Participantes do programa de alfabetização do Senar-SP relatam conquistas que vão da leitura do dia a dia à retomada dos estudos e da confiança

Aos 55 anos, monitora escolar aprende a ler e ganha nova perspectiva de vida

A alfabetização representa muito mais do que aprender a ler e escrever para milhares de brasileiros que vivem no campo. O acesso à educação significa conquistar autonomia, recuperar a autoestima, ampliar as oportunidades de trabalho e realizar sonhos que pareciam distantes.

A monitora de transporte escolar Marta dos Santos, de 55 anos, conta que não teve oportunidade de frequentar a escola durante a infância. Agora, após participar do programa de alfabetização, vive uma realidade diferente.

Segundo ela, o aprendizado já faz parte da rotina de trabalho e da vida pessoal.

“Hoje eu consigo ler algumas coisas das crianças, os recados que os professores mandam. Até nas placas eu já consigo ler algumas palavras. Estou muito feliz. Foi uma experiência que eu nunca tive e que está sendo muito boa para mim”, relatou.
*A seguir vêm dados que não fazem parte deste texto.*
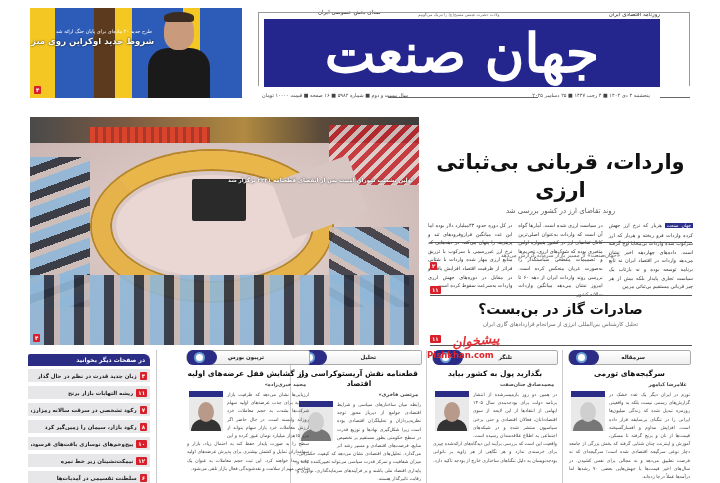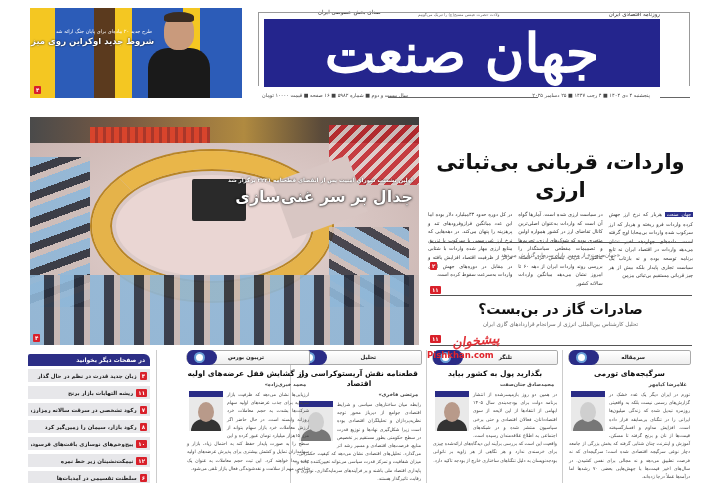--- a/index.html
+++ b/index.html
@@ -159,7 +159,6 @@
   <div class="seats-r"></div>
   <div class="seats"></div>
   <div class="kicker">اولین نشست شورای امنیت پس از انقضای قطعنامه ۲۲۳۱ برگزار شد</div>
-  <div class="headline">جدال بر سر غنی‌سازی</div>
   <span class="pg-badge">۴</span>
 </div>
 

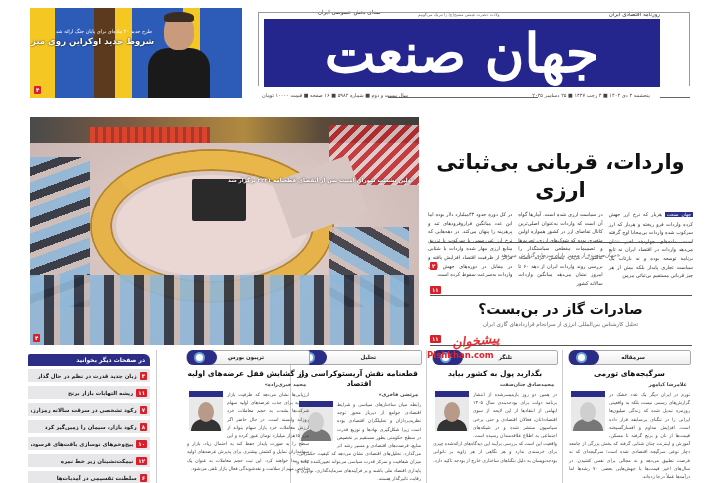--- a/index.html
+++ b/index.html
@@ -125,6 +125,7 @@
 
 <div class="lead">
   <h1>واردات، قربانی بی‌ثباتی ارزی</h1>
+  <div class="sub">روند تقاضای ارز در کشور بررسی شد</div>
   <div class="cols">
     <div class="col"><span class="tag">جهان صنعت</span> <span>هربار که نرخ ارز جهش کرده واردات فرو ریخته و هربار که ارز سرکوب شده واردات بی‌محابا اوج گرفته است. داده‌های چهاردهه اخیر نشان می‌دهد واردات در اقتصاد ایران نه تابع برنامه توسعه بوده و نه بازتاب یک سیاست تجاری پایدار بلکه بیش از هر چیز قربانی مستقیم بی‌ثباتی مزمن</span></div>
     <div class="col">در سیاست ارزی شده است. آمارها گواه آن است که واردات به‌عنوان اصلی‌ترین کانال تقاضای ارز در کشور همواره اولین متغیری بوده که شوک‌های ارزی، تحریم‌ها و تصمیمات مقطعی سیاستگذار را به‌صورت عریان منعکس کرده است. بررسی روند واردات ایران از دهه ۶۰ تا امروز نشان می‌دهد میانگین واردات سالانه کشور</div>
Além da alfabetização, Marta afirma que passou a fazer outros cursos para continuar se qualificando profissionalmente.

Educação fortalece autoestima

Há quase duas décadas atuando como educadora do Senar-SP em Duartina (SP), Salete Domingos afirma que a alfabetização de jovens e adultos vai além do conteúdo ensinado em sala de aula.
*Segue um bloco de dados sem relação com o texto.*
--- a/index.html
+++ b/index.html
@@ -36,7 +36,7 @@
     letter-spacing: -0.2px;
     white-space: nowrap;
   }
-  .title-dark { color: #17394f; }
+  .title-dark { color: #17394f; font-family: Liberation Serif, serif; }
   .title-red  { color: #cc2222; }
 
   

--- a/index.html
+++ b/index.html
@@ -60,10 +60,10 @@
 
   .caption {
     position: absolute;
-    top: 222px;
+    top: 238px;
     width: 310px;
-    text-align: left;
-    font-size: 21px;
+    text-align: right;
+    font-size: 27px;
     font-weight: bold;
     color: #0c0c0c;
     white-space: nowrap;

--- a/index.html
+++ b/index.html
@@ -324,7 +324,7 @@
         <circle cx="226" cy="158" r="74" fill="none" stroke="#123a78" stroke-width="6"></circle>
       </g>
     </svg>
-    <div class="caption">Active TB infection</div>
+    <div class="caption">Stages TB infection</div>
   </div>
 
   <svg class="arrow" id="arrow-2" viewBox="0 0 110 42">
Segundo ela, o convívio entre professores e alunos cria vínculos que fortalecem a confiança e ajudam a transformar vidas.

“Durante esses anos, aprendi muito com meus alunos, suas histórias, desafios, sonhos e vivências. Mais do que ensinar, tive o privilégio de acompanhar histórias de superação e transformação que marcaram para sempre a minha vida”, afirmou.

A educadora destaca que o processo também contribui para melhorar a autoestima dos participantes, estimular o respeito às diferenças e fortalecer as relações dentro da comunidade.

Aprendizado gera independência

Além da leitura e da escrita, a alfabetização permite que moradores do campo realizem atividades simples do cotidiano sem depender de terceiros, como interpretar orientações, utilizar serviços públicos, acessar tecnologias e buscar novas oportunidades de capacitação.

Para os participantes do programa, voltar a estudar representa a possibilidade de construir uma nova trajetória, independentemente da idade.